What you will do = Among the entries below, count the lines holding the string "trow". Respond with the number alone.

Data extracted from a collection

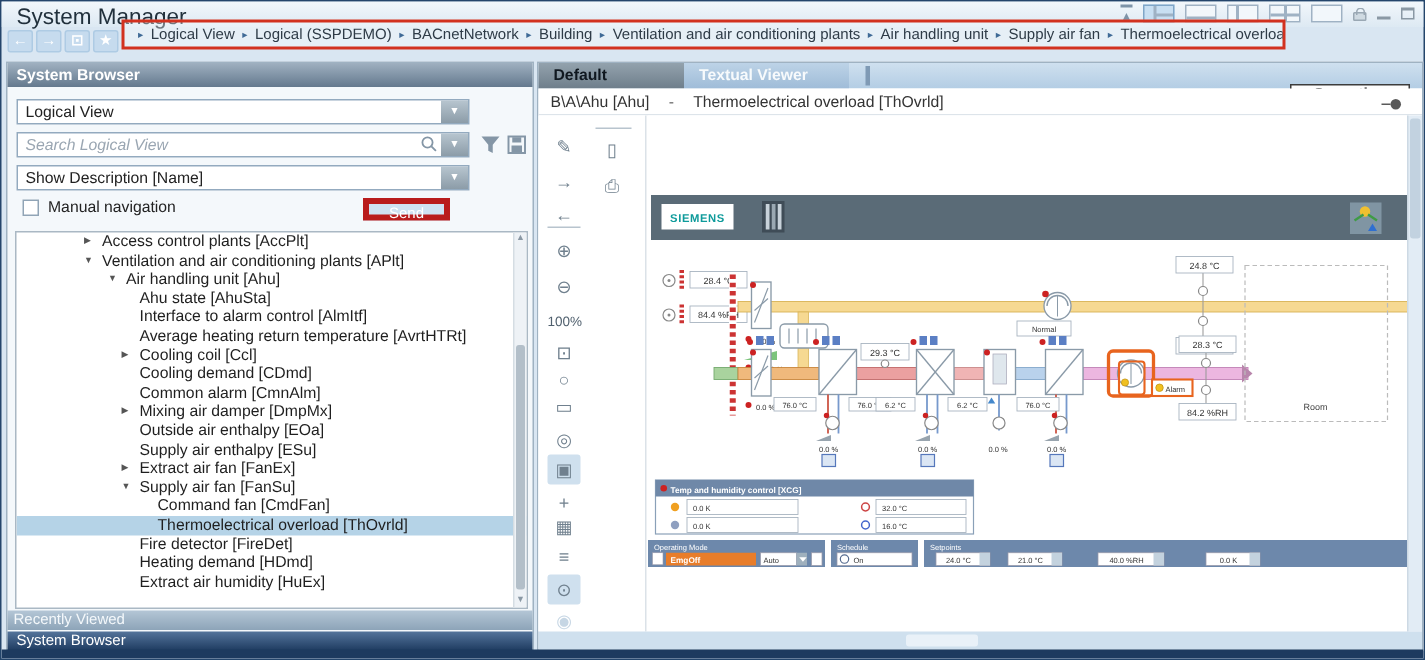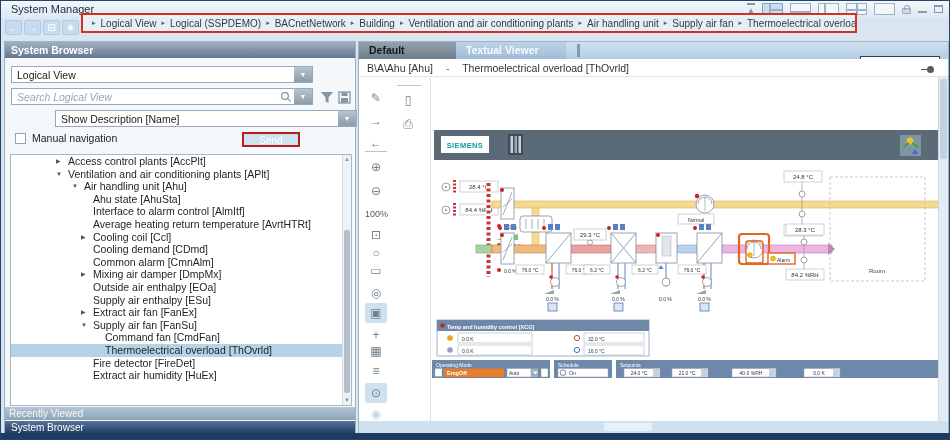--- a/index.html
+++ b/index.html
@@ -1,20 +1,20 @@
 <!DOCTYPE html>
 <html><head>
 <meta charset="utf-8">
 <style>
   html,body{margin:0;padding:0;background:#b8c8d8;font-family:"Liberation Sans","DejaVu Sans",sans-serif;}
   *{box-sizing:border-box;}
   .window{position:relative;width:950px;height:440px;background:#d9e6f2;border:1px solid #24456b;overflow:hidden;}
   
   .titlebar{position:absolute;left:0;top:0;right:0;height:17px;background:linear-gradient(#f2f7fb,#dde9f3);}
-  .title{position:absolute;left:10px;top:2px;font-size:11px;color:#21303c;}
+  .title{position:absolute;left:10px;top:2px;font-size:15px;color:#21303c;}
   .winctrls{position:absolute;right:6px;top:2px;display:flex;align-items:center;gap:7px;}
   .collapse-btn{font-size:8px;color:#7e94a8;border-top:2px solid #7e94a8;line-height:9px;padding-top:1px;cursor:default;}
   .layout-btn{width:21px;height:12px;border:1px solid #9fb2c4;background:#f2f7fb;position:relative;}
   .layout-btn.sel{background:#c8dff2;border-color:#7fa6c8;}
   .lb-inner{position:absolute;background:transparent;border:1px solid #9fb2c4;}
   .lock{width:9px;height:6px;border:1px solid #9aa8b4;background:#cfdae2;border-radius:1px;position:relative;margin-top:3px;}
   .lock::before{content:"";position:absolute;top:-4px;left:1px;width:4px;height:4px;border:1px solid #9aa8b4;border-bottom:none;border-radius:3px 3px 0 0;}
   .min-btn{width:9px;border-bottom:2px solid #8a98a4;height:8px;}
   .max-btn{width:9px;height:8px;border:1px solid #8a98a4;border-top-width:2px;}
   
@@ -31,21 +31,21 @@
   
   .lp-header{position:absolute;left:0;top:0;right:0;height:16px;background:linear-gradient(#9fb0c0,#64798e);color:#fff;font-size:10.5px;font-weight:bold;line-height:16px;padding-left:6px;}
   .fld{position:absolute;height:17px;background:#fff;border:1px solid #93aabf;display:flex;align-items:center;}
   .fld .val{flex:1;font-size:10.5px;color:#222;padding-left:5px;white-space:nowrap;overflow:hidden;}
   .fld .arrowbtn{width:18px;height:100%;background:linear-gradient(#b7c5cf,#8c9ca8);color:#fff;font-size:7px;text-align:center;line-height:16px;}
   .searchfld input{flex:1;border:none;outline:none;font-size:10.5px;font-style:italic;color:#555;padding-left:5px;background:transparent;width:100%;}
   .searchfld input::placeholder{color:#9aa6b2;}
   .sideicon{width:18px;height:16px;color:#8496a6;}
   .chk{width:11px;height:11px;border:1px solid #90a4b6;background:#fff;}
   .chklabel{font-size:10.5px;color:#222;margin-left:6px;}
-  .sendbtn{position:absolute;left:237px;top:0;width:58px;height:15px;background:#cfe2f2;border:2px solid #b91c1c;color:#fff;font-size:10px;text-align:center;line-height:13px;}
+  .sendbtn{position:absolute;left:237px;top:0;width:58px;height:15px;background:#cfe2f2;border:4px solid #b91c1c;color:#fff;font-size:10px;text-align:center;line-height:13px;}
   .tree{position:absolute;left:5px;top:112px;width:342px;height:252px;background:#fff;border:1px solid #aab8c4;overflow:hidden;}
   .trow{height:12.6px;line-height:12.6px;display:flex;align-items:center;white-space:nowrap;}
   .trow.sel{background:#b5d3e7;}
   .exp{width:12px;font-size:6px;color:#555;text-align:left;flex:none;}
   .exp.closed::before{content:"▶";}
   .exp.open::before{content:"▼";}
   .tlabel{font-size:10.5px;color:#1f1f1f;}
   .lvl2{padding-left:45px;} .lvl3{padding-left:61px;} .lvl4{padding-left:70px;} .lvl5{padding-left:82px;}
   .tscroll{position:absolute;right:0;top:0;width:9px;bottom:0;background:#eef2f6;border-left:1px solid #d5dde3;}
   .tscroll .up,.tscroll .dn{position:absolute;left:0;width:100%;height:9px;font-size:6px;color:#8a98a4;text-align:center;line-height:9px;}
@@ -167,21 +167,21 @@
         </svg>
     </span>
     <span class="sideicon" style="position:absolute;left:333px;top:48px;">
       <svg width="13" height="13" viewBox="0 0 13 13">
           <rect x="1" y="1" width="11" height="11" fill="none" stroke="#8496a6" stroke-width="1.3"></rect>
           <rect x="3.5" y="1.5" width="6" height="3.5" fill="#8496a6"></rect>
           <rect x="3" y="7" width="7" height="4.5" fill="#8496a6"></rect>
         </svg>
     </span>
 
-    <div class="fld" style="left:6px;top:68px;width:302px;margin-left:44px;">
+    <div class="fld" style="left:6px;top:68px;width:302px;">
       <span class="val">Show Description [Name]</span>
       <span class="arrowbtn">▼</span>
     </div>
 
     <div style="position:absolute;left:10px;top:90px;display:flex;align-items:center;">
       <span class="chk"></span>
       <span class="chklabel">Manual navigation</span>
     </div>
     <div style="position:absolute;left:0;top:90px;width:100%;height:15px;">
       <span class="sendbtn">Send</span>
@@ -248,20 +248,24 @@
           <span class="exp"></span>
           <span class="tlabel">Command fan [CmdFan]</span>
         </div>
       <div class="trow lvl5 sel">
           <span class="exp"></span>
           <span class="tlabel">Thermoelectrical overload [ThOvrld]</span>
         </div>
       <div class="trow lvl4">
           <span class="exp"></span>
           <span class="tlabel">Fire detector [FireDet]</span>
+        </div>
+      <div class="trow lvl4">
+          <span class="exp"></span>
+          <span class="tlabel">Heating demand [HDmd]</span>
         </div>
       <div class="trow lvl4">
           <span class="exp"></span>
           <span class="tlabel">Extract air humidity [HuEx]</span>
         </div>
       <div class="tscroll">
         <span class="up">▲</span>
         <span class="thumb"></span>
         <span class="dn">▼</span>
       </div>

The answer = 6